Rédigé par leral.net le Dimanche 11 Mai 2014 à 12:03 | | 13 commentaire(s)|

Non respect de la parité: Doudou Ndir engage le bras de fer avec Touba
La Commission électorale nationale autonome (Cena), n’a pas encore validé la liste Benno Bokk Yaakaar pour la commune de Touba Mosquée. Pour l’organe chargé de superviser et d’organiser les élections au Sénégal, cette liste présente un défaut notoire.

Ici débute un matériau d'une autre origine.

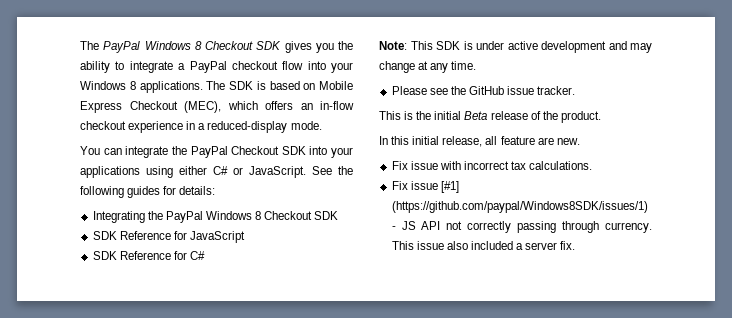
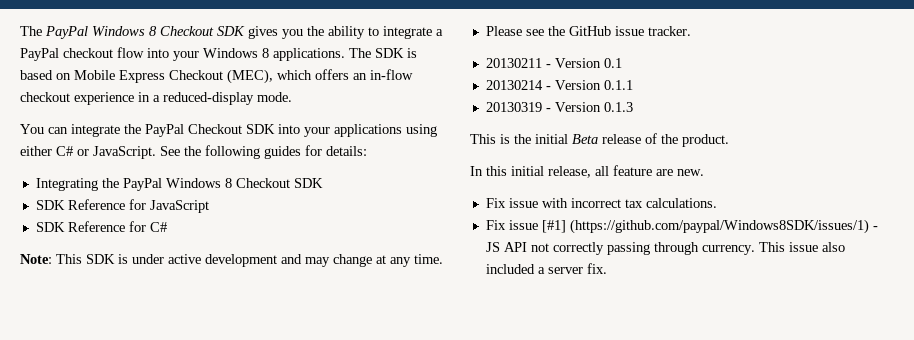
(576, 90) none -> [485,58,622,68] [485,80,633,90] [485,102,633,112] // 20130211 - Version 0.1 // 20130214 - Version 0.1.1 // 20130319 - Version 0.1.3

En effet, dans un communiqué largement relayé, la Cena explique que, «après avoir étudié le rapport de la Ceda de Mbacké et écouté le président de cette structure décentralisée ainsi que le membre de la Cena chargé de la supervision de la région de Diourbel et enfin, mené enquête, la Cena a constaté que la liste déposée n'a pas respecté la parité comme l'exige la loi». Seulement, après avoir fait ce constat ne souffrant d’aucune contestation, l’organe présidé par Doudou Ndir peut-il aller jusqu’au bout de sa logique ? Dans une autre contrée, ces questions ne se poseraient peut-être pas. A plusieurs reprises, l’organe s’est érigé en bouclier, sans jamais autant focaliser l’attention. Mais à Touba, il aura fort à faire.

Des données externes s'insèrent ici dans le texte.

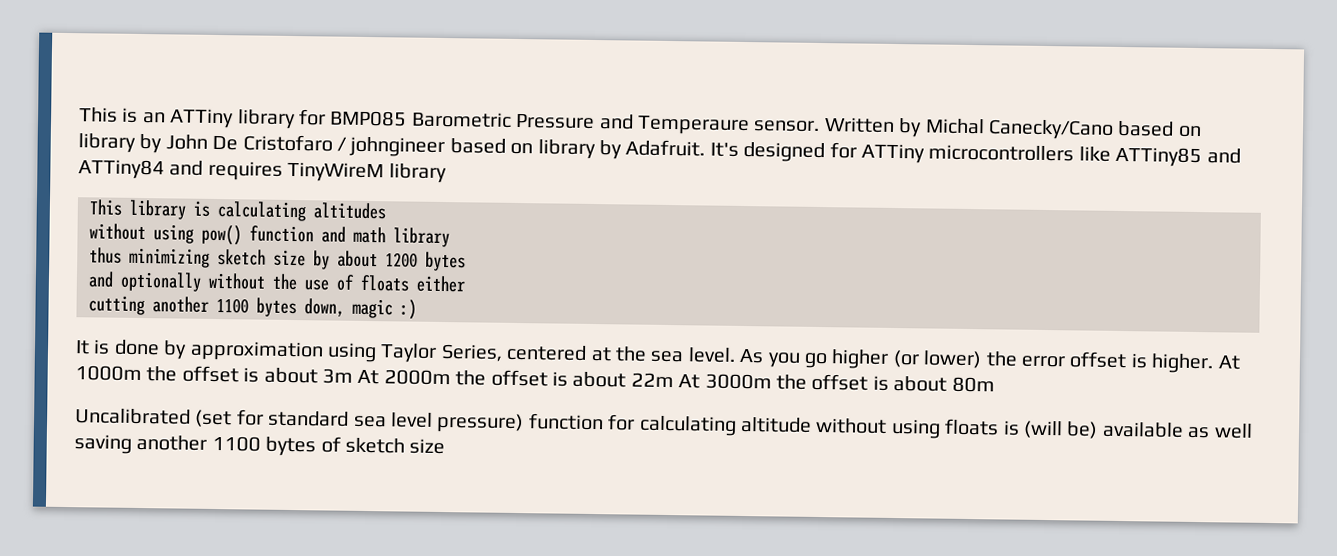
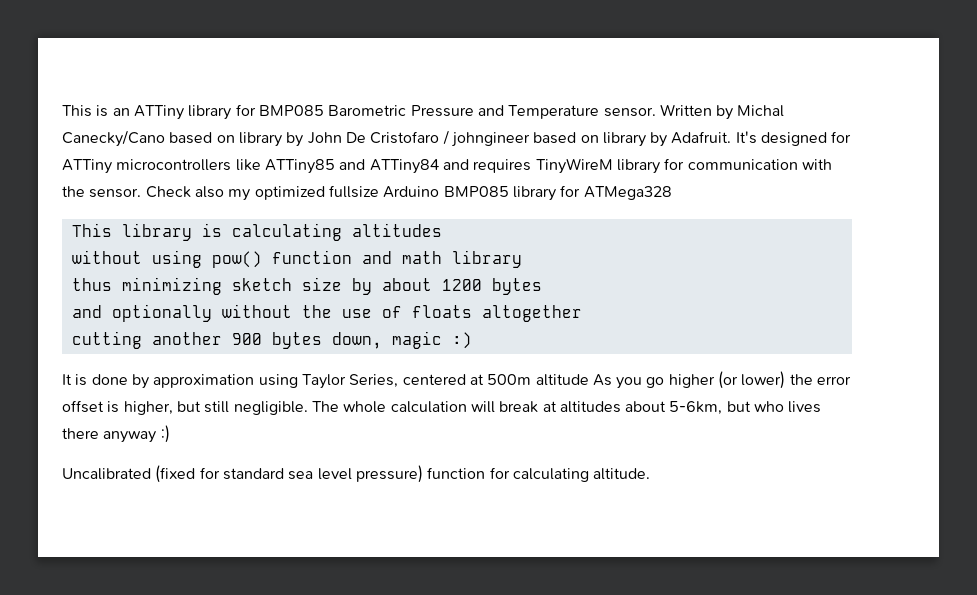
[636,115,750,136] Temperaure -> [508,105,600,119] Temperature
(447, 173) none -> [664,158,832,170] [62,185,672,201] for communication with the sensor. Check also my optimized fullsize Arduino BMP085 library for ATMega328
[416,275,466,293] either -> [481,305,582,322] altogether
[216,298,249,314] 1100 -> [231,333,262,345] 900
[614,346,736,363] the sea level. -> [487,374,589,386] 500m altitude
[1151,353,1241,374] [75,365,995,393] higher. At 1000m the offset is about 3m At 2000m the offset is about 22m At 3000m the offset is about 80m -> [123,401,822,415] [62,425,170,443] higher, but still negligible. The whole calculation will break at altitudes about 5-6km, but who lives there anyway :)
[194,409,233,428] (set -> [155,465,196,483] (fixed
[739,416,1253,439] [74,434,446,457] altitude without using floats is (will be) available as well saving another 1100 bytes of sketch size -> [593,468,651,480] altitude.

D’ailleurs, une lecture plus approfondie du communiqué de Doudou Ndir et de ses collaborateurs renseigne que ceux-ci cherchent, dans cette affaire, à tirer leur épingle du jeu plutôt qu’autre chose. Pouvant, comme elle s’est autosaisie, s’appuyer sur les articles L6 et L13 du code électoral pour trancher définitivement, la Cena avertit et menace. En place depuis 2009, son président n’est pas sans savoir qu’une fois les listes rendues publiques, conformément à la loi, celle de Touba polariserait de curieuses observations. Mais, les rares critiques qui en découleraient leur seraient directement destinées. Donc, à défaut de trancher, Doudou Ndir et ses assesseurs en parlent mettant en exergue la loi dont aucune partie du Sénégal ne doit se soustraire. Cependant, après avoir laissé le Khalife choisir les investis de la liste de Touba Mosquée, il parait paradoxal de vouloir lui imposer la parité. Si Touba, fondé en 1887 par Cheikh Ahmadou Bamba, n’a pas encore de statut spécial, sa singularité n’est plus à démontrer. Boire de l’alcool, fumer, mettre de la musique à fond, pour ne prendre que ces exemples, y sont interdits et les contrevenants pouvant encourir à des peines de prison. Touba n’a jusqu’à ce jour aucune école française. Il y a peu, ses habitants ne payaient pas de facture d’eau ; les commerçants qui s’y établissaient étaient exonérés d’impôts. L’histoire convoquée dira que l’essentiel des infrastructures de la ville a été bâti grâce aux efforts de la communauté mouride. Arrivé au pouvoir, le président Macky Sall ne mettra pas longtemps pour faire du Magal un jour férié avec comme assaisonnements chômé et payé. Autant de particularités qui font dire à de nombreux Sénégalais que le statut spécial, la ville l’a déjà, de fait. Cet autre constat fait, il s’agissait, comme l’a fait remarquer Ndiaga Sylla, spécialiste des questions électorales, de singulariser totalement Touba dans le processus électoral, de ne pas se limiter à dire qu’il y aura une seule liste dont les membres sont choisis par le Khalife qui se retrouve du coup mêlé à la politique que beaucoup d’acteurs veulent politicienne.

Pour Ndiaga Sylla, il fallait faire avec Touba «comme cela a été le cas pour les Villes/Départements de Dakar, Pikine et Guédiawaye où il ne sera pas organisé d’élections départementales en vertu des dispositions particulières prévues à l’article 28 du Code général des collectivités locales.» En effet, dans cette affaire, les dés semblent être pipés depuis la promulgation par le chef de l’Etat de la loi 2014-18 portant Code électoral. En attendant de connaître le dénouement de cette affaire juridico-politico-religieuse, la Cena a porté tout haut ce que de nombreuses organisations féminines ont fustigé tout bas. Au-devant de la scène quant il s’est agi de voter la loi, les féministes deviennent aphones quant elle est égratignée. C’est sans doute, cette autre particularité de Touba qui aura certainement raison sur les velléités légalistes de la Cena.